Problem
The records are to be repeated in full, with the images removed.
**** Record extracts
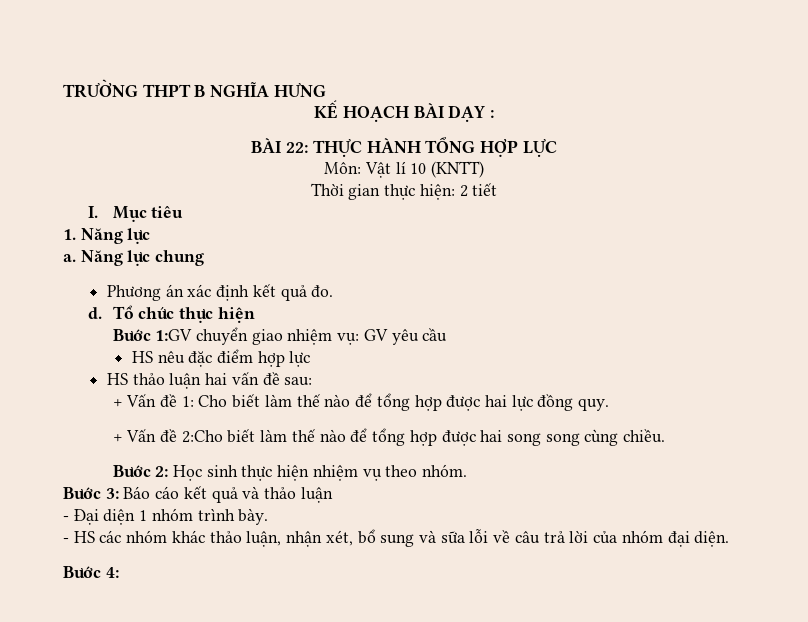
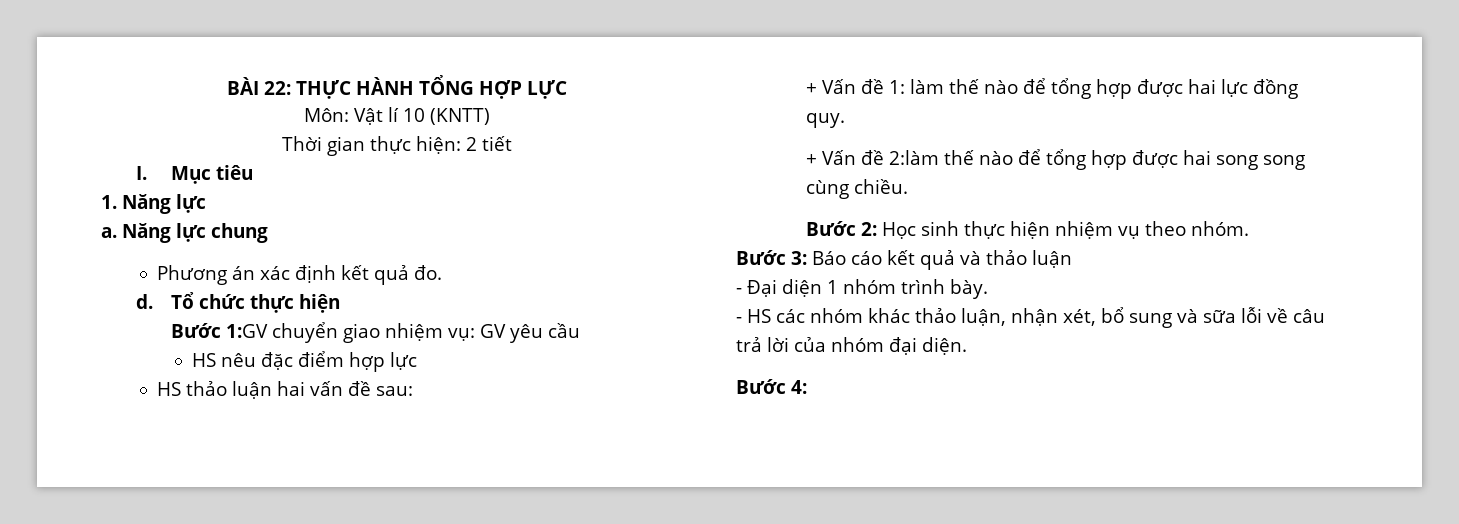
- TRƯỜNG THPT B NGHĨA HƯNG
- KẾ HOẠCH BÀI DẠY :
- + Vấn đề 1: Cho biết làm thế nào để tổng hợp được hai lực đồng quy.
+ + Vấn đề 1: làm thế nào để tổng hợp được hai lực đồng quy.
- + Vấn đề 2:Cho biết làm thế nào để tổng hợp được hai song song cùng chiều.
+ + Vấn đề 2:làm thế nào để tổng hợp được hai song song cùng chiều.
********
Answer to this exercise
- TRƯỜNG THPT B NGHĨA HƯNG
- KẾ HOẠCH BÀI DẠY :
- + Vấn đề 1: Cho biết làm thế nào để tổng hợp được hai lực đồng quy.
+ + Vấn đề 1: làm thế nào để tổng hợp được hai lực đồng quy.
- + Vấn đề 2:Cho biết làm thế nào để tổng hợp được hai song song cùng chiều.
+ + Vấn đề 2:làm thế nào để tổng hợp được hai song song cùng chiều.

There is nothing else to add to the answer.